I was out of breath, having come up two flights at a quick pace. Panting, I halted at the next landing's rail. "Who – who are these people, then?"

She stood beside me, her roseate bosom rising with her deep inhalation. "The Godly Army?" She reached up and solicitously brushed a strand of hair from my sweating brow. "Ah, they go a long way back – a very long way, Nearly as far as the Royal Anti-Society itself."

I would have asked her about the latter organization as well, but I was distracted by straining to listen for the noises of attack and repulse filtering up the stairwell.

"Some of the more Puritanical elements of Cromwell's forces," said Mrs Wroth as she playfully wound a lock of my hair around her forefinger. "They heard about what sorts of things the noblemen in the Royal Anti-Society were getting up to – all sorts of… mmm… deviltry, they probably thought it was."

Her last few words were whispered in my ear, as she leaned close to me. I drew away, seeing in her intent gaze the same disturbing expression I had spotted there before.

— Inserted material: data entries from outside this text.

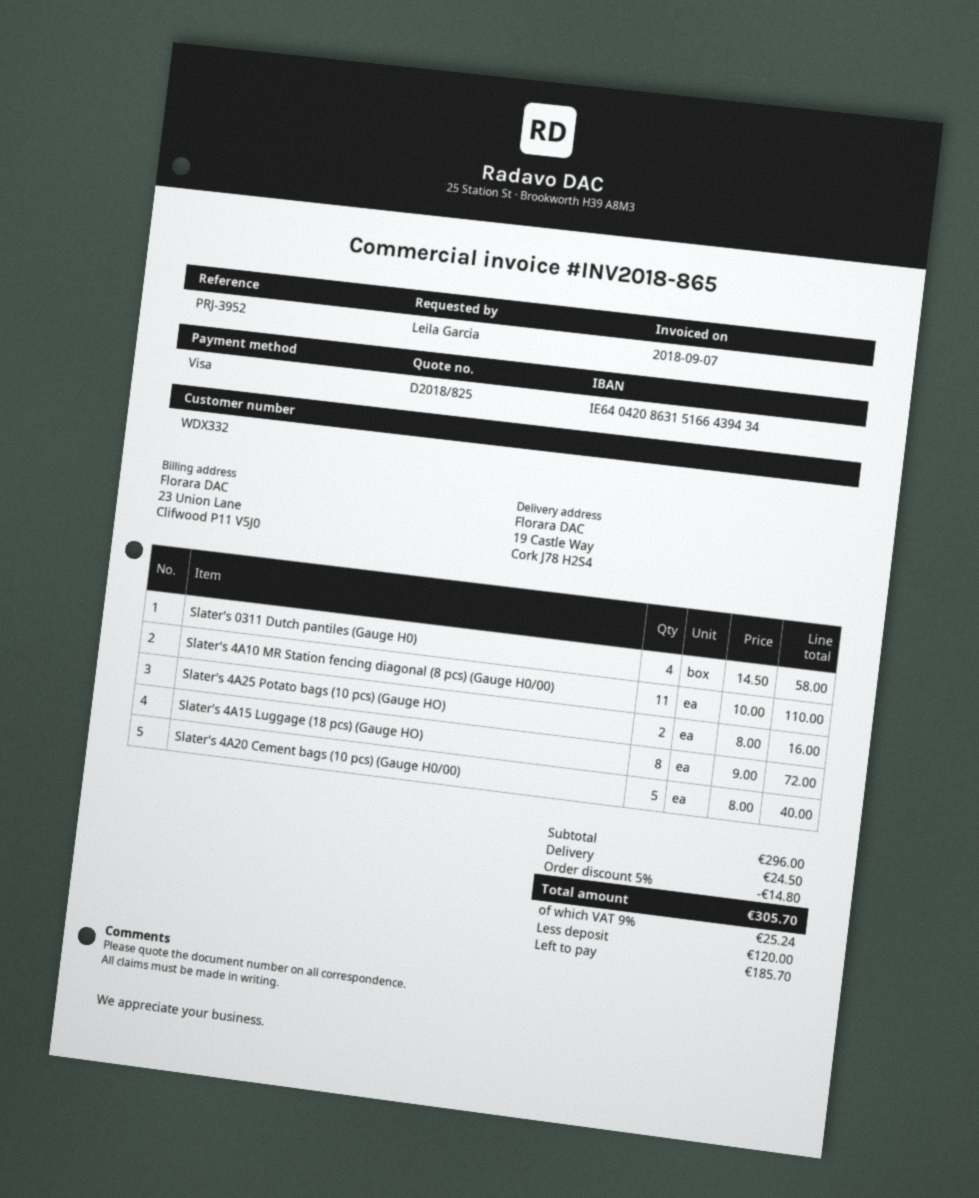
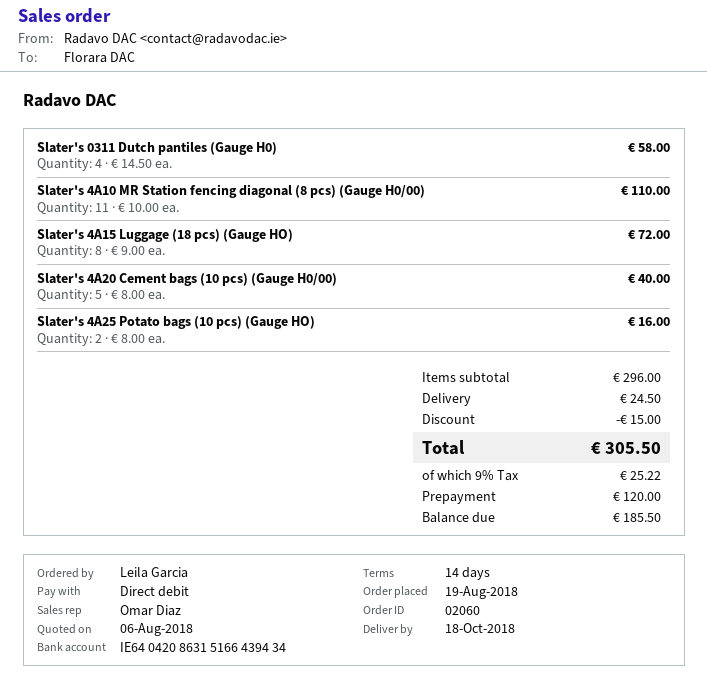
payment method: Visa -> direct debit
discount: 14.80 -> 15.00
tax: 9% = 25.24 -> 9% = 25.22
total: 305.70 -> 305.50
balance: 185.70 -> 185.50

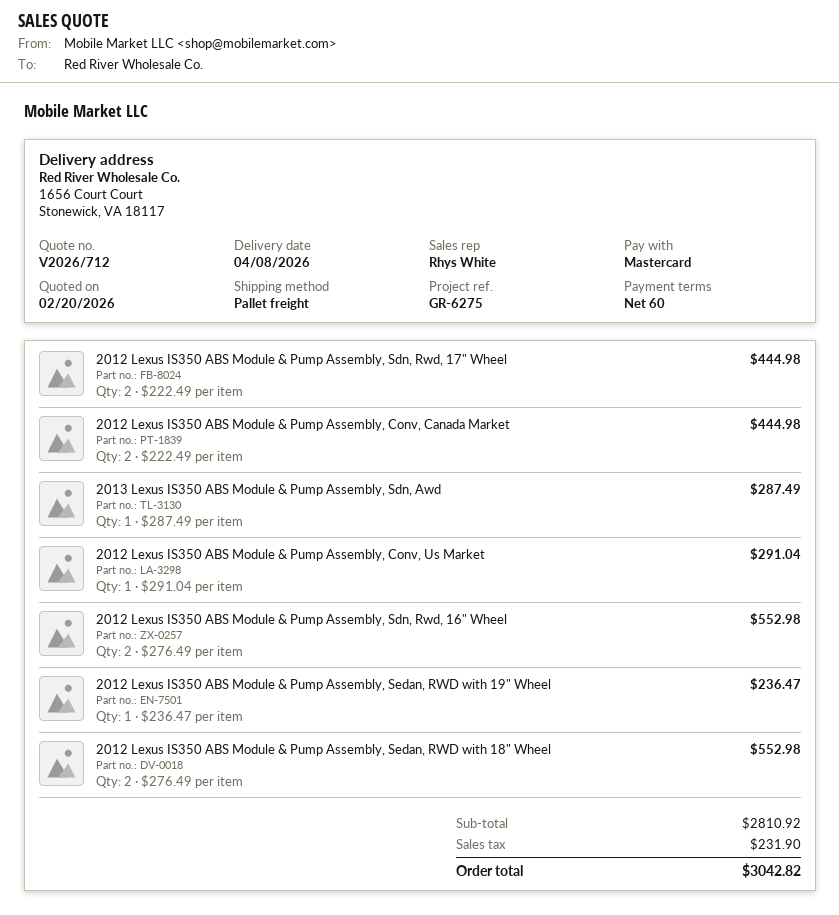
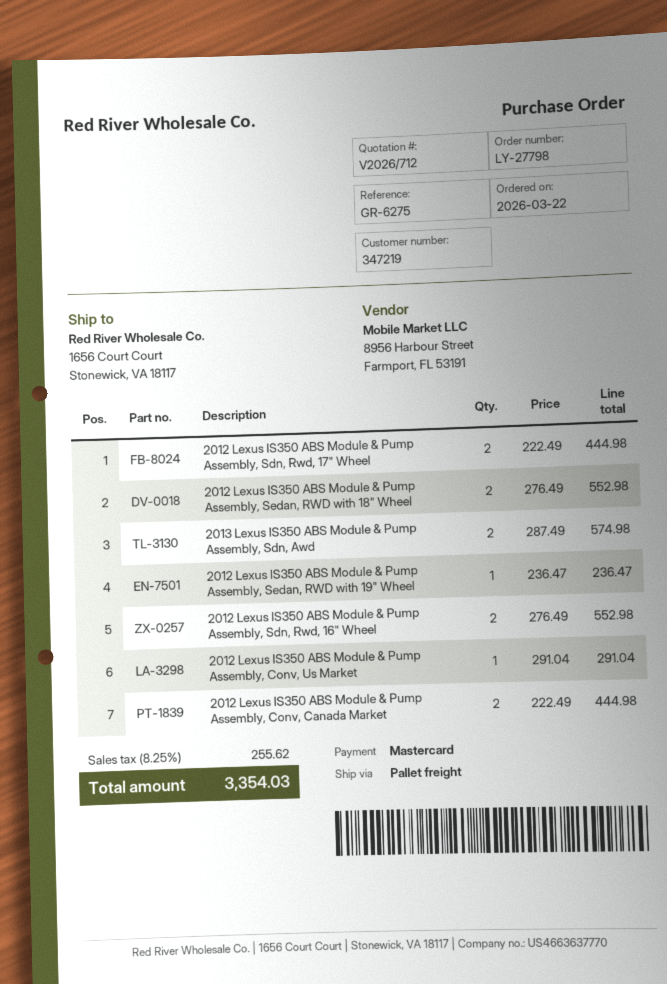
2013 Lexus IS350 ABS Module & Pump Assembly, Sdn, Awd: 1 x 287.49 = 287.49 -> 2 x 287.49 = 574.98
tax: 231.90 -> 255.62
total: 3042.82 -> 3354.03

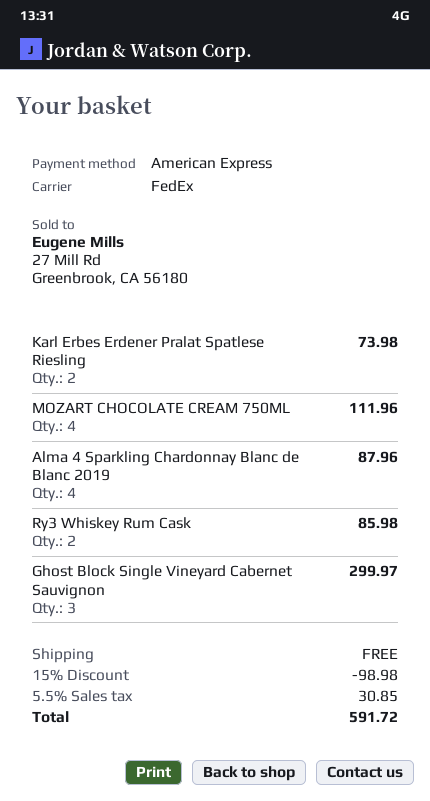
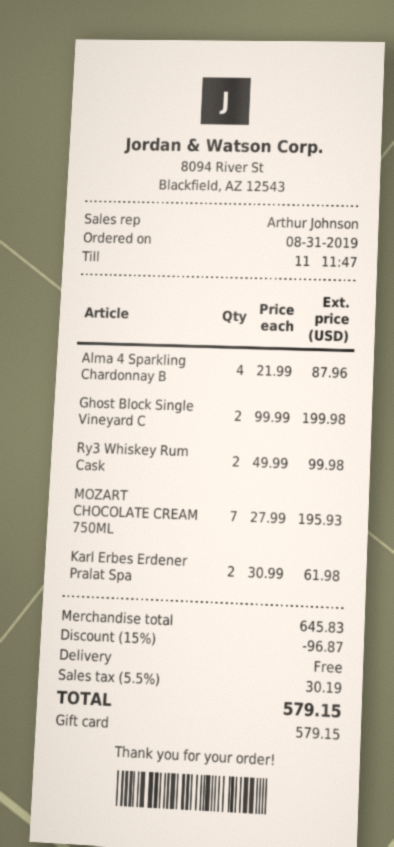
payment method: American Express -> gift card
Karl Erbes Erdener Pralat Spatlese Riesling: 2 for 73.98 -> 2 for 61.98
MOZART CHOCOLATE CREAM 750ML: 4 for 111.96 -> 7 for 195.93
Ry3 Whiskey Rum Cask: 2 for 85.98 -> 2 for 99.98
Ghost Block Single Vineyard Cabernet Sauvignon: 3 for 299.97 -> 2 for 199.98
discount: 15% = 98.98 -> 15% = 96.87
tax: 5.5% = 30.85 -> 5.5% = 30.19
total: 591.72 -> 579.15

Voices, shouting but incomprehensible, came from downstairs. "Perhaps… we'd better-"

She brought her hand down, caressing my neck. "So you've got one secret organization," she went on, "and another secret organization combating it. They've both rather declined in number over the years – I'm afraid those… old passions… die out after a while. Like old families – the blood gets thin." She levelled her disconcerting stare straight into my eyes.

I slid away against the bannister. "Are – are we safe here?"

Taking my hand, she drew me to the next flight of steps. "We don't want to be disturbed," she said, smiling.

A musty odour of long-shut-off rooms greeted us on the next storey. In the dark, Mrs Wroth pulled me along. "Quickly – they won't find us in here." Enough moonlight filtered in through an uncurtained window for me to discern her fumbling about at a small table. A safety match flared, then the warmer glow of a candle cast about us. A cloud of dust blossomed as she sat down on the side of a bed. "Now let's see." Her smile grew as she grabbed me by the wrist.

"God in Heaven! What? Mrs Wroth-" Clasped to her bosom, I tumbled back with her full-length on the bed. Her arms, as slender and delicate as the rest of her, were imbued with the fierce strength of her desire. I struggled vainly, scarcely able to breathe, by the force of her embrace. "Please – what are you doing-?"

She rolled over, pinning me against the bare mattress. I looked up into eyes glittering with a lust bordering on madness; her gown had become disarrayed in the sudden assault, revealing an expanse of pearl-like flesh shining with perspiration. "Tick-tock," she said, and giggled as she bent low to bring the sharp points of her teeth into my chin.

"What?" I managed to wriggle one arm free, but only for a moment until she had bound it with hers again.